Fishing (and working) smarter
We humans will still have important roles, but the roles will shift. While we aren't as fast as machines, we are far more flexible, more creative and less rule bound. This means we can augment the machines, use our creativity and insight, become better interpreters or explainers of what's happening and do a better job of anticipating what will happen next. Plus, we are better at communicating, putting things into context for our fellow humans, demonstrating understanding and empathy. That is - for some time to come - we will work smarter than the AI or ML or robots that we work with, and that's where our opportunities lie. In fact, there are many attributes of a process that will not speed up - which will continue to work at the pace of a human, but perhaps a human with a better understanding of the digital decision making and augmented processes.
To go back to the fishing analogy
Younger or less experienced people who fish think the activity is probabilistic - the more times I present the lure, the more chances I have for a strike. In some wildly optimistic setting that is potentially true, but your arm will wear out long before you'll increase your catch. It's not the number of casts, or to some degree even the placement of casts, but understanding the water, the hatch, knowing where the fish are in a particular hole or channel, understanding drift, the angle of the sun and other nuances. More casts will simply spook the fish, and once spooked they won't bite. Fishing smarter and slower is the best recipe for success.
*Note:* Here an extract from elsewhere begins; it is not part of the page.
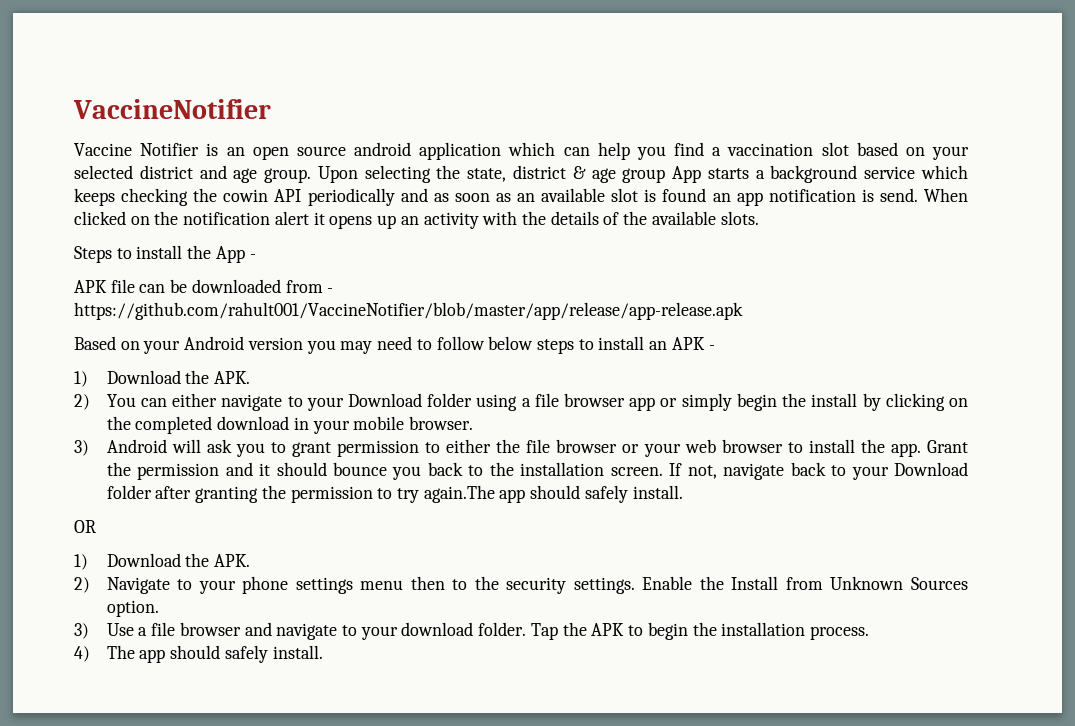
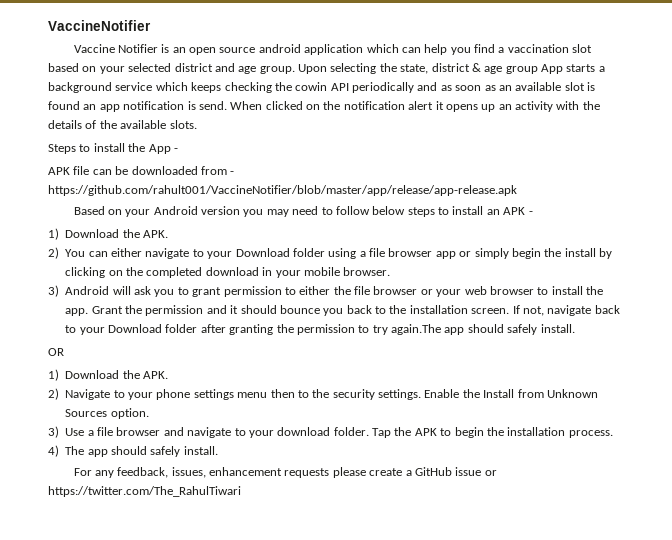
(323, 652) none -> [73,467,497,478] [48,486,241,497] // For any feedback, issues, enhancement requests please create a GitHub issue or https://twitter.com/The_RahulTiwari

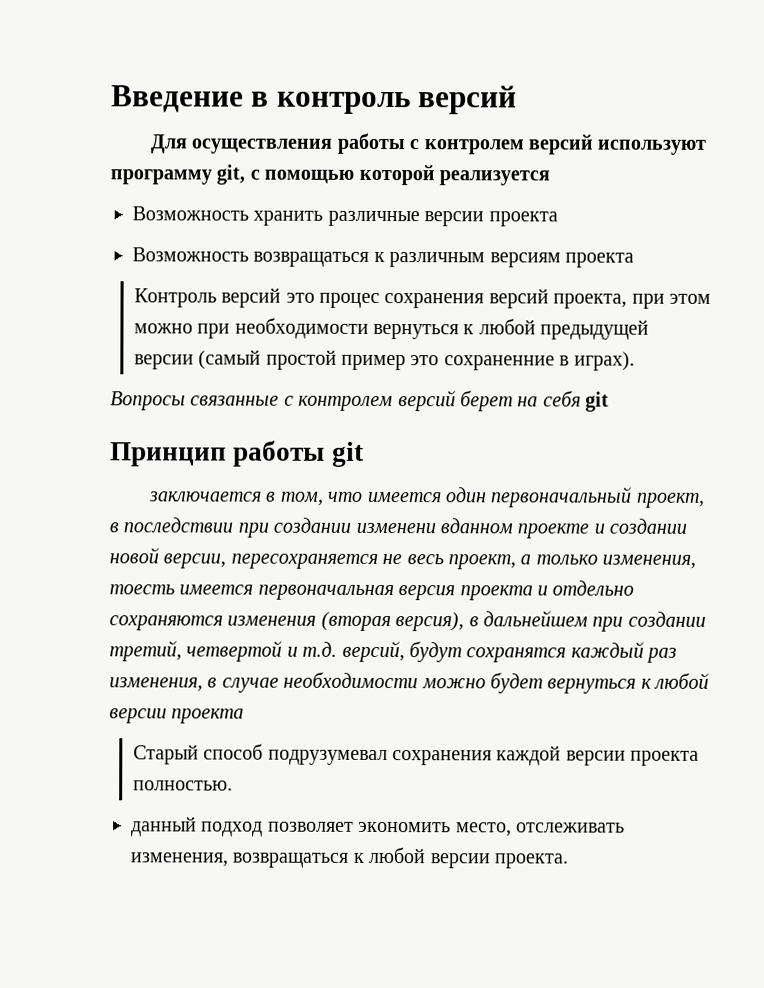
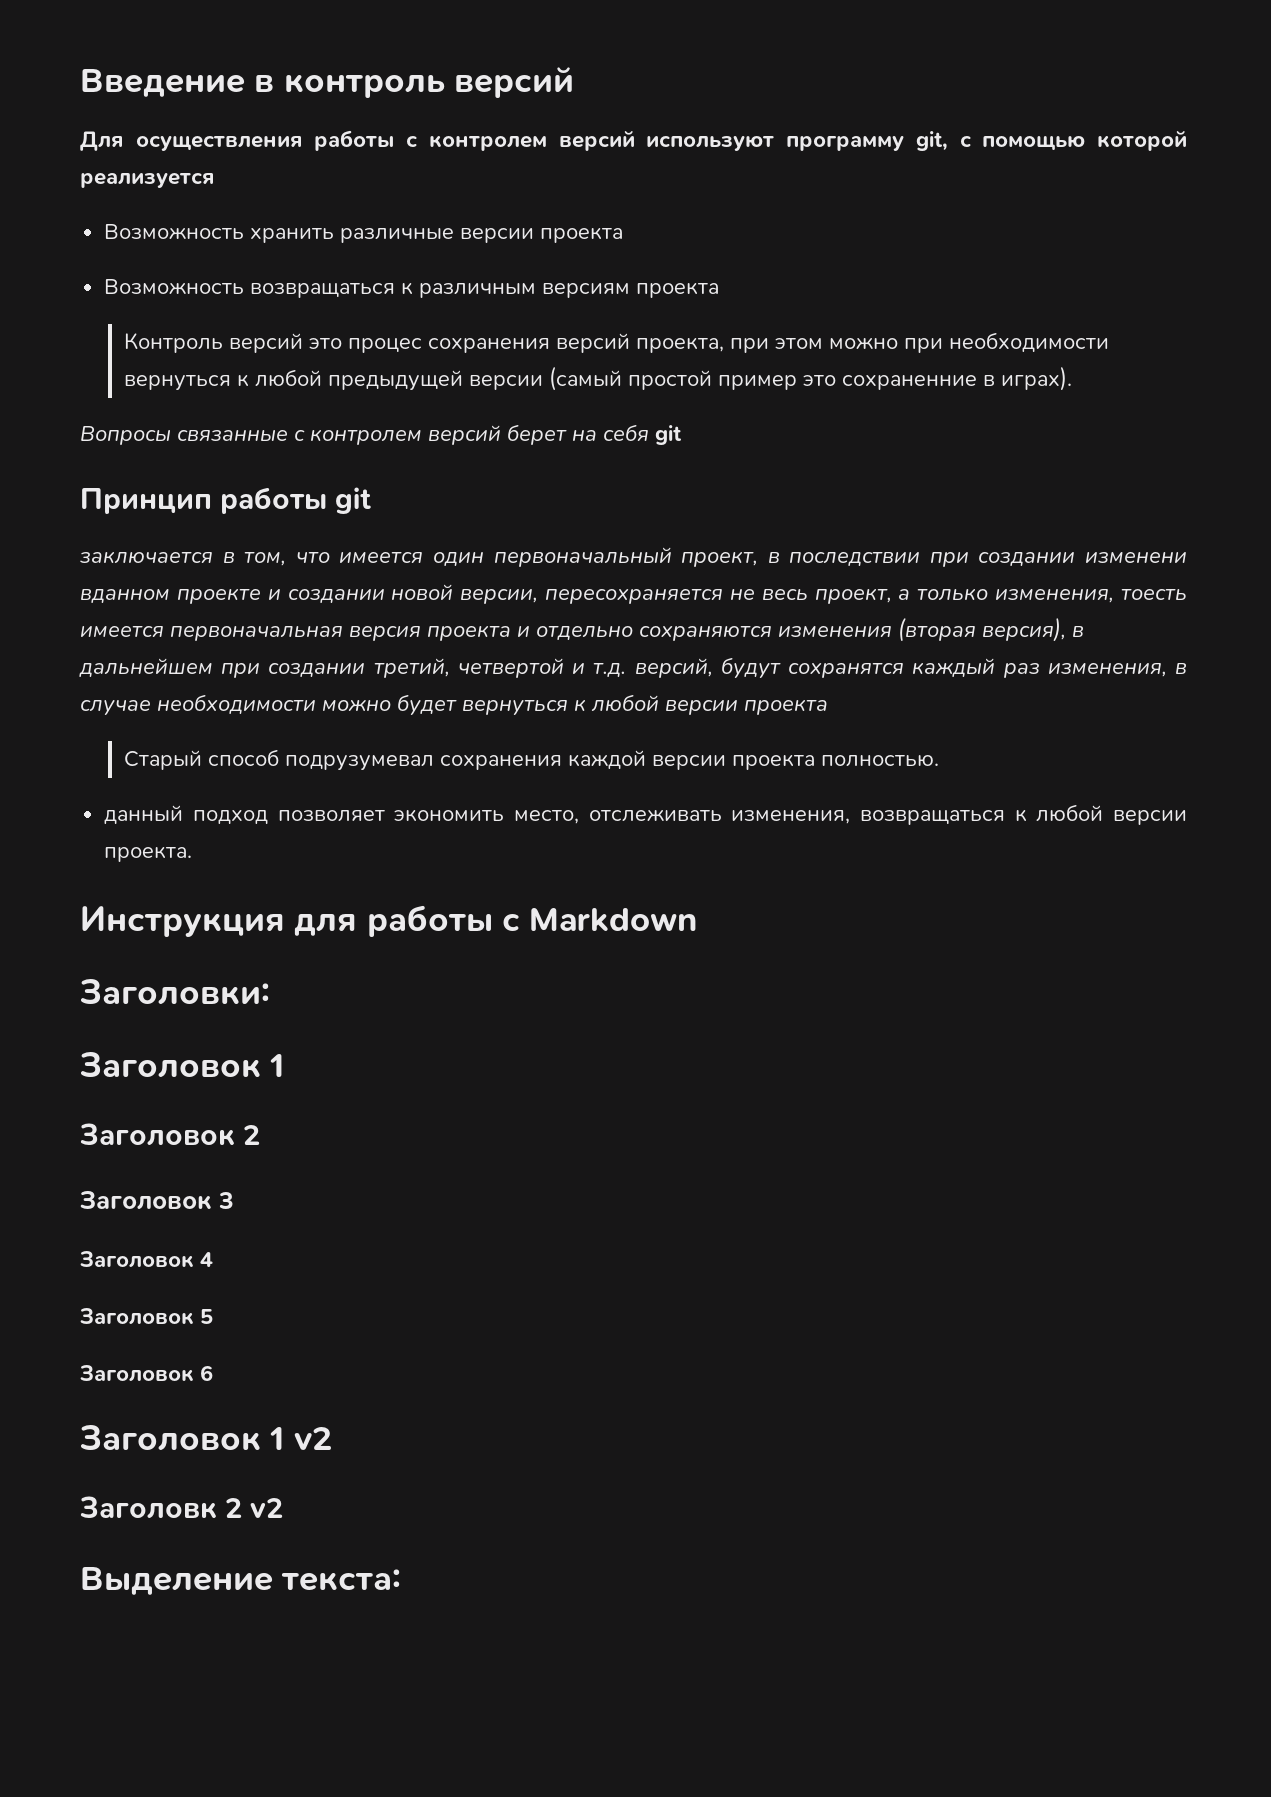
(568, 861) none -> [80,905,698,937] [79,979,270,1006] [79,1052,285,1079] [79,1123,260,1147] [79,1190,234,1211] [79,1251,213,1268] [79,1308,213,1325] [79,1365,213,1382] [79,1425,332,1452] [79,1496,283,1520] [80,1567,402,1595] // Инструкция для работы с Markdown // Заголовки: // Заголовок 1 // Заголовок 2 // Заголовок 3 // Заголовок 4 // Заголовок 5 // Заголовок 6 // Заголовок 1 v2 // Заголовк 2 v2 // Выделение текста:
This is completely transferable to almost all kinds of work. There will be components or attributes of the work that, like fishing, resist automation and place value on knowledge, flexibility, craft, insight and ingenuity. And this is where the next working generation will thrive.
It's important that we understand what the emerging digital technologies can, and more importantly should, do. There are many difficult, repetitive activities that will be replaced and done far more efficiently, faster and with more consistency by machines. We need to be thinking now about the activities that don't translate to simple definition and automation, and building skills and competencies to do this work more capably. No matter how fast or efficient some digital processes become, there will almost always be a human at the beginning and end of the process, and we will work at a much more sedate speed, but require far more expansive interaction, context and communication.